Sentences 1 and 2 must belong to one cluster, but sentence 3 must be assigned to another. This task was proposed in several SemEval competitions Agirre and Soroa (2007); Manandhar et al. (2010); Jurgens and Klapaftis (2013). The current state-of-the-art approach Amrami and Goldberg (2019) relies on substitute vectors, i.e. each word usage is represented as a context-dependent distribution over probable substitutes and clustering is performed over these distributions.

We incorporated an algorithm for word sense induction task in order to compare proposed generators. The algorithm is based on techniques that were described in Amrami and Goldberg (2018, 2019). On the first step, we generate substitutes for each instance, lemmatize them and take 200 most probable. On the next step we represent these 200 substitutes as a vector by using TF-IDF. Finally, we cluster obtained vectors with agglomerative clusterization with average linkage and cosine distance.

We evaluate lexical substitutes based on neural LMs in the following datasets: SemEval-2013 and SemEval-2010. We compare our models with the current SOTA on the WSI task – Amrami and Goldberg (2019). Table 3 demonstrates that combination with embeddings helps to substantially improve generators. For example, a combination of BERT with its embeddings (BERT+embs) improves the results of a BERT model by about 3% on both data sets. Likewise, a combination of forward LM, backward LM and proximity of ELMo embeddings between substitute and target word, i.e. ELMo+embs generator, raises results on SemEval-2010 task by about 4%.

Figure 2: Accuracy on Intent Classification task with different train sizes on SNIPS dataset.

6.2 Data Augmentation

Another task that could benefit from contextual substitution is data augmentation. Data augmentation techniques are widely used in computer vision and audio, e.g. image rotation, cropping, etc. For textual data, we don’t have straightforward techniques for augmentation due to the high complexity of language. There are several papers that address this problem by using contextual substitutions,

Kobayashi (2018); Gao et al. (2019); Wu et al. (2018) to mention a few. Since we can generate substitutes for a word in a sentence, it can be used to create simple paraphrases. In this paper, we analyze data augmentation with contextual substitutions on the Intent Classification task.

Intent Classification is necessary for personal digital assistants to decide which action to take in response to some user utterance.This is essentially a multi-class classification task. When new skills are introduced in assistant, the number of classes grows rapidly. The number of examples for these new classes are usually small, which makes the application of modern deep learning models difficult and requires techniques like data augmentation.

In this paper we use the SNIPS dataset to study how augmentation affects Intent Classification quality. The SNIPS dataset Coucke et al. (2018) is a popular public dataset for the Intent Classification and Slot Tagging tasks, which contains 7 intents, 13084/700/700 samples in train/dev/test, respectively. Also, SNIPS has a nice feature: it is well balanced by intent. As a model for the Intent Classification task, we chose the SOTA model on SNIPS — Capsule NLU which is a capsule-based neural network model Zhang et al. (2018)

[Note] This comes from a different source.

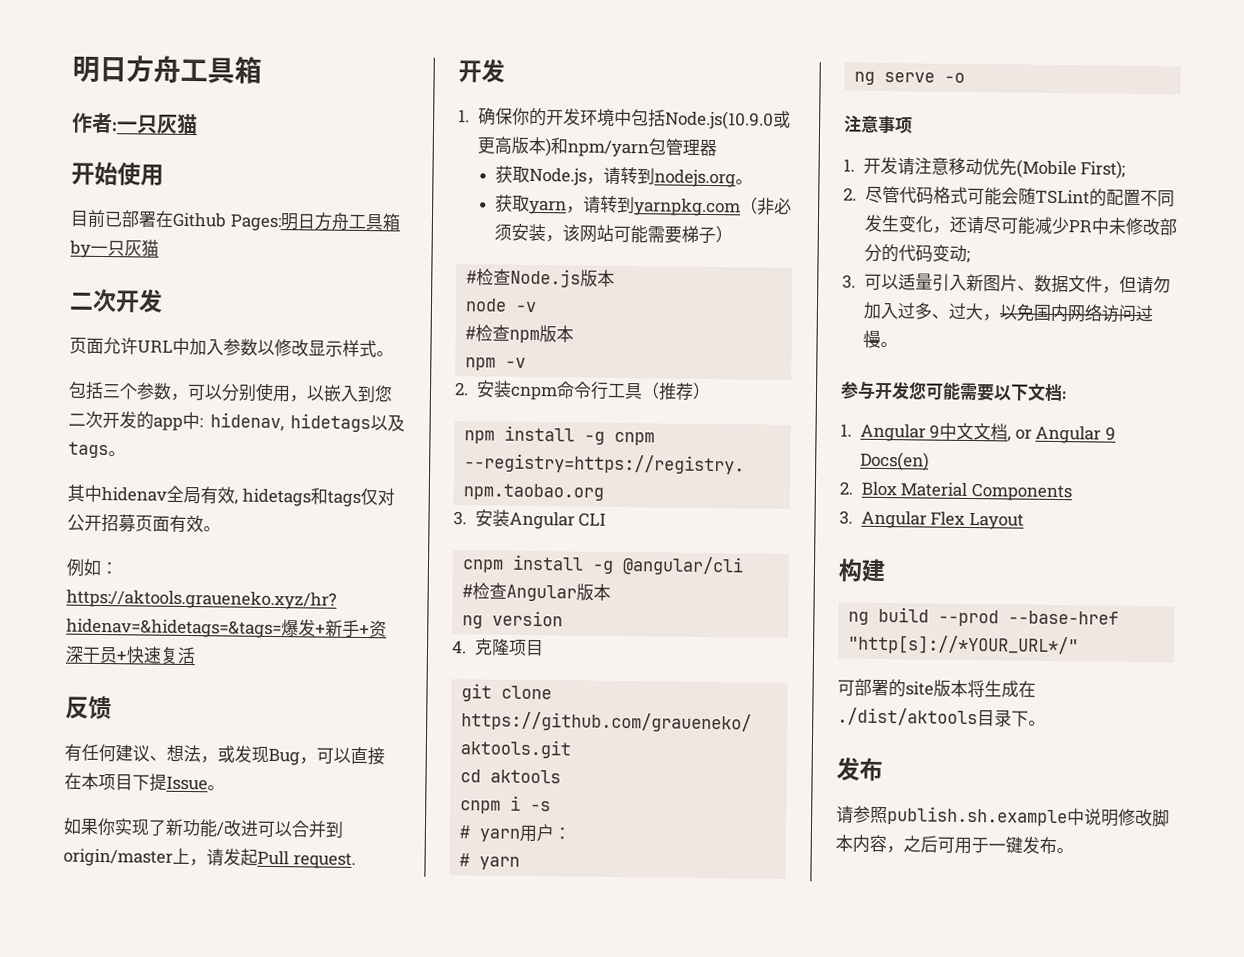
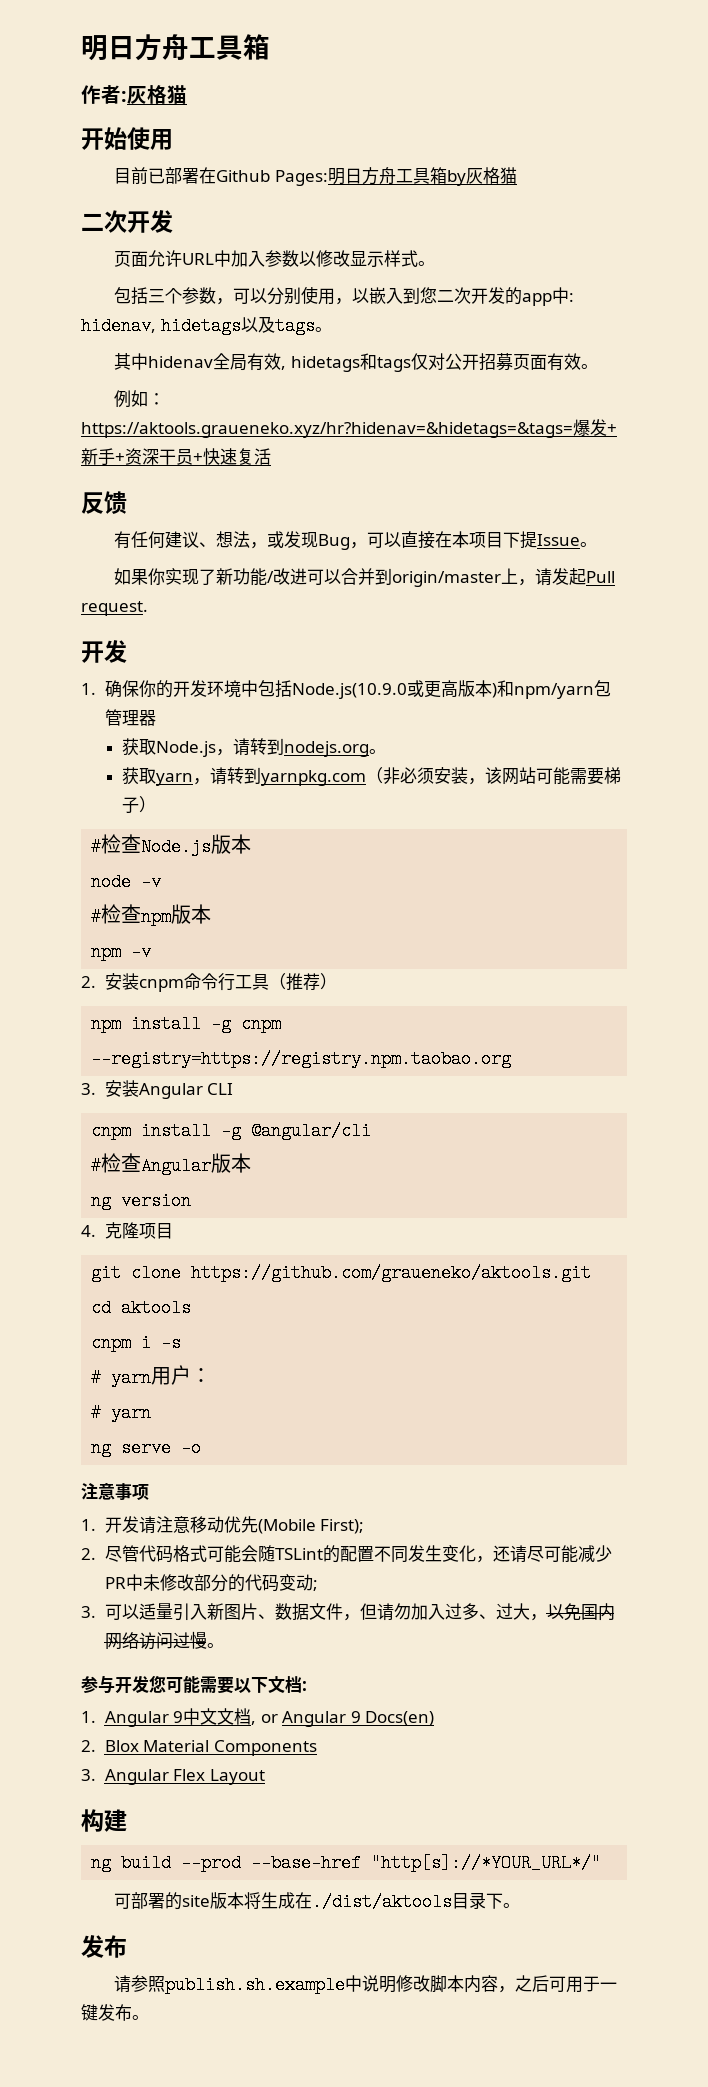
[116,114,178,134] 一只灰 -> [127,85,167,104] 灰格
[90,240,142,257] 一只灰 -> [465,167,500,184] 灰格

. We train this model using hyperparameters which were selected in the original paper.

To generate new examples, we use the following algorithm: we select one random word in the sentence corresponding to some slot, next we generate substitutes for this word, and then we sample one substitute with probabilities corresponding to the generated substitutes and replace the original word with the sampled substitute.

Figure 3: Percent of substitutes (log-scale) related to the target by various semantic relations (according to WordNet) on the CoInCo data set.

6.2.1 Results

We evaluate how data augmentation based on different substitution models affects on Intent Classification performance depending on the number of examples in the train set. For all intents we randomly sampled without replacement the same number of examples ranging from 1% to 100%.

In the Figure 2 we see that the quality of the Intent Classification task begins to sharply decrease when the size of train data reduces to 10%. Even with 30% of the train set, it’s enough data to get accuracy score close (0.5% difference) to the performance on the full data set. Our augmentation allows to improve the quality of Intent Classification. The Figure 2 shows that augmentation gives a greater increase with a small amount of initial train set (1%, 3%, 10%) than with a larger train set (30%, 50%, 100%).

Figure 4: Visualisation interface of various considered neural substitution models facilitating interpretation of the results. The input sentence is placed at the top. The target word is marked by a dashed box. Then gold substitutes follow, their weights are given in brackets. After gold substitutes models predictions come along with the number of true positives to the right of a model name. Each word is colored according to WordNet relation between it and a target word. Here words with a similar to relation highlighted by blue, words with no relation - by red. For each model web application provides ranks of gold substitutes.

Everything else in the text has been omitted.